1.28 horeca(bedrijf/-voorziening):

het bedrijfsmatig verschaffen c.q. verstrekken van logies, dranken, maaltijden en/of kleine eetwaren, zoals het hotelbedrijf, het restaurantbedrijf, een snackbar, een café of een combinatie van twee of meer van deze bedrijven;

1.29 maatschappelijke voorzieningen:

culturele, educatieve, sociale, medische en levensbeschouwelijke voorzieningen, alsook ondergeschikte detailhandel en horeca ten dienste van deze voorzieningen;

1.30 peil:
  • a. voor gebouwen, waarvan de hoofdtoegang onmiddellijk aan een weg grenst: de hoogte van die weg ter plaatse van de hoofdtoegang;
  • b. in andere gevallen, het gemiddelde van het aansluitende afwerkte maaiveld;
1.31 seksinrichting:

een voor het publiek toegankelijke, besloten ruimte, waarin bedrijfsmatig, of in omvang alsof zij bedrijfsmatig was, seksuele handelingen worden verricht, of vertoningen van erotisch-pornografische aard plaatsvinden.

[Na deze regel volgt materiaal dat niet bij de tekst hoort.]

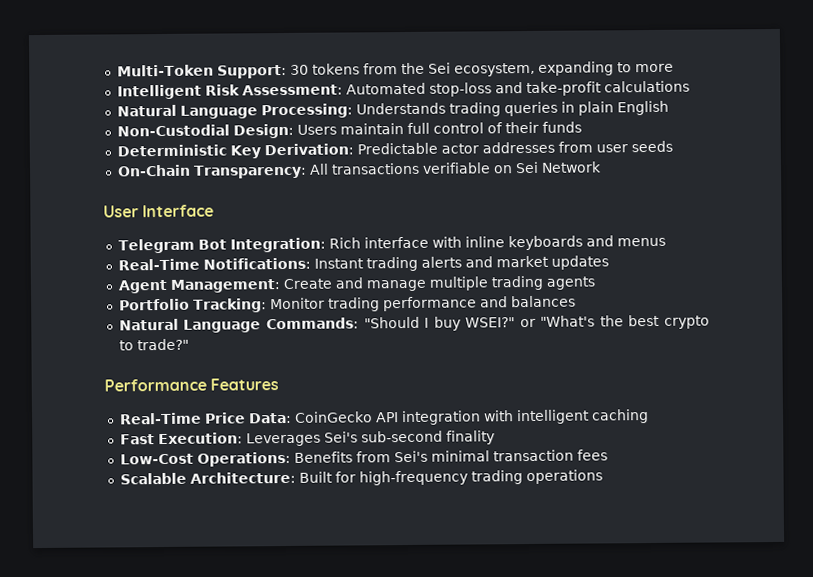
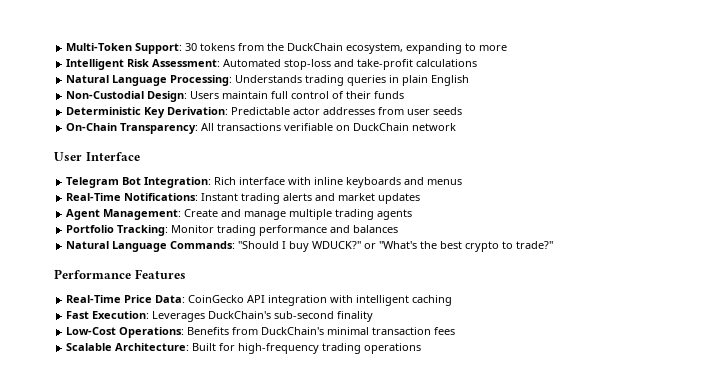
- Multi-Token Support: 30 tokens from the Sei ecosystem, expanding to more
+ Multi-Token Support: 30 tokens from the DuckChain ecosystem, expanding to more
- On-Chain Transparency: All transactions verifiable on Sei Network
+ On-Chain Transparency: All transactions verifiable on DuckChain network
- Natural Language Commands: "Should I buy WSEI?" or "What's the best crypto to trade?"
+ Natural Language Commands: "Should I buy WDUCK?" or "What's the best crypto to trade?"
- Fast Execution: Leverages Sei's sub-second finality
+ Fast Execution: Leverages DuckChain's sub-second finality
- Low-Cost Operations: Benefits from Sei's minimal transaction fees
+ Low-Cost Operations: Benefits from DuckChain's minimal transaction fees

Onder een seksinrichting wordt in elk geval verstaan: een prostitutiebedrijf, waaronder begrepen een erotische massagesalon, een seksbioscoop, seksautomatenhal, sekstheater of een parenclub, al dan niet in combinatie met elkaar;

1.32 uitbouw:

de vergroting van een gebouw, gemeten vanaf de onderzijde van de begane grondvloer;

1.33 voorgevel:

de naar de weg (eventueel voetpad) gekeerde gevel, vanwaar het gebouw hoofdzakelijk toegankelijk is; indien een gebouw met meerdere zijden aan de weg grenst, geldt de als zodanig door burgemeester en wethouders aan te wijzen gevel(s);

1.34 winkel:

een gebouw, dat blijkens zijn aard en indeling dienstbaar is aan de uitoefening van de detailhandel;

1.35 woning:

een (gedeelte van een) gebouw dat dient voor de huisvesting van één huishouden;

1.36 woongebouw:

een gebouw, dat meerdere naast elkaar en/of geheel of gedeeltelijk boven elkaar gelegen woningen omvat en dat qua uiterlijke verschijningsvorm als een eenheid kan worden beschouwd;

1.37 woonhuis:

een zelfstandig gebouw, hetzij vrijstaand, hetzij aaneen gebouwd, dat slechts één woning omvat.